A Issoudun, Indre, cette opération de fouille fait suite à une évaluation réalisée en février 2002 (J. Tourneur/Inrap).

Dernière modification
17 mai 2016

Celle-ci avait permis de confirmer la présence d'un vaste cimetière médiéval et moderne avec une très forte densité d'inhumations. La surface décapée est de 1 341 m2, mais seuls 500 m2 de stratigraphie ont été préservés intégralement afin de pouvoir garder des secteurs de fouille et d'observer la densité et les nombreux recoupements entre sépultures.

Pour le reste (environ 800 m2), un décapage jusqu'au terrain naturel a été réalisé et seules ont été conservées les structures permettant une datation par le mode d'inhumation (sarcophage, coffrage de pierres) ou par le mobilier funéraire (céramiques, monnaies, petits objets en bronze, etc.). Ce cimetière est situé au nord-est de l'actuel centre ville d'Issoudun, compris dans l'ancien faubourg Saint-Jean qui se développe en dehors des fortifications érigées au XVe s.

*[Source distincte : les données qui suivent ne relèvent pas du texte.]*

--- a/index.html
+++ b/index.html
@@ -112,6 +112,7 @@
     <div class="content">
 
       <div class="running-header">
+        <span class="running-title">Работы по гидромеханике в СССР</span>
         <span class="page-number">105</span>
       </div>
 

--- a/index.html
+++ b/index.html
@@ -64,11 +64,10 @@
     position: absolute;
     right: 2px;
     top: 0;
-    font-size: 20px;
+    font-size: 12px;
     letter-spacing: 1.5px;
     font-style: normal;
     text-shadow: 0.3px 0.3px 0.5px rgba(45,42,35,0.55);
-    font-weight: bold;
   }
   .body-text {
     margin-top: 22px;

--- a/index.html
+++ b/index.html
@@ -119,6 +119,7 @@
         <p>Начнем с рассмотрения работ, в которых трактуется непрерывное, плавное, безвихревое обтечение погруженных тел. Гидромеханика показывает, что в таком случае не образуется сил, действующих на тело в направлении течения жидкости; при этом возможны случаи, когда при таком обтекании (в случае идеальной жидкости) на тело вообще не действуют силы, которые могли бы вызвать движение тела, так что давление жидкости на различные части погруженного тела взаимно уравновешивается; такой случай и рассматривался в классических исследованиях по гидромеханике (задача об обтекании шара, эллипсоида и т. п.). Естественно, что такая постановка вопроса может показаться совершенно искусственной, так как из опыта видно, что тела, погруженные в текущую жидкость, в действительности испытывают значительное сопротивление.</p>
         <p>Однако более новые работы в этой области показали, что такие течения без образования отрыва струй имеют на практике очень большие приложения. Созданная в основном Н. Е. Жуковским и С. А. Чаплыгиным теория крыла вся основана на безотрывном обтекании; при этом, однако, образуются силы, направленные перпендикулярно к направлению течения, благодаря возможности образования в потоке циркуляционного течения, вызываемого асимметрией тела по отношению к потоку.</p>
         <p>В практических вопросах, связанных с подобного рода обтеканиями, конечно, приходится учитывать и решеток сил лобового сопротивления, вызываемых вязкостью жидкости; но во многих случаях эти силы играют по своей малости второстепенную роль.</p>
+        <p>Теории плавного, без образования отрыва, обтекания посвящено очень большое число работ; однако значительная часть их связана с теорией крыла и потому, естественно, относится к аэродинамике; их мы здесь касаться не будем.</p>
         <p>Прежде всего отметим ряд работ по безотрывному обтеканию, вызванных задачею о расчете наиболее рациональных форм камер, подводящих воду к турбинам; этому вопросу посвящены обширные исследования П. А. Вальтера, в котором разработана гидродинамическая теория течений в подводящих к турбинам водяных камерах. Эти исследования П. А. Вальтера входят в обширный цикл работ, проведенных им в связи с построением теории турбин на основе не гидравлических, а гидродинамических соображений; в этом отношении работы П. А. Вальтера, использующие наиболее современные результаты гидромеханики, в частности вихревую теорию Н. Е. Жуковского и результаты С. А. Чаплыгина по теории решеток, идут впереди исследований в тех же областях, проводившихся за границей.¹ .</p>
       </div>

L'origine de cet espace funéraire est très certainement liée à la construction en 1240 par Blanche de Castille du couvent des cordeliers aujourd'hui disparu, mais situé initialement à quelques mètres à l'est du futur Centre de l'image d'Issoudun. Le cimetière est abandonné à la fin du XVIIIe s. avant de laisser la place à un jardin public qui est encore utilisé de nos jours. Une des problématiques de ce site était de reconnaître la présence d'éléments antérieurs à la période médiévale (funéraire) afin de compléter les connaissances sur l'origine de la ville (antique, voire protohistorique). De même, pour le cimetière, il convenait de confirmer sa création au XIIIe s. et son rattachement aux bâtiments conventuels tout proches. Enfin, dans la mesure du possible, il était important de tenter de mieux appréhender l'organisation et l'évolution de cette aire funéraire depuis son origine jusqu'à sa fermeture définitive en 1798.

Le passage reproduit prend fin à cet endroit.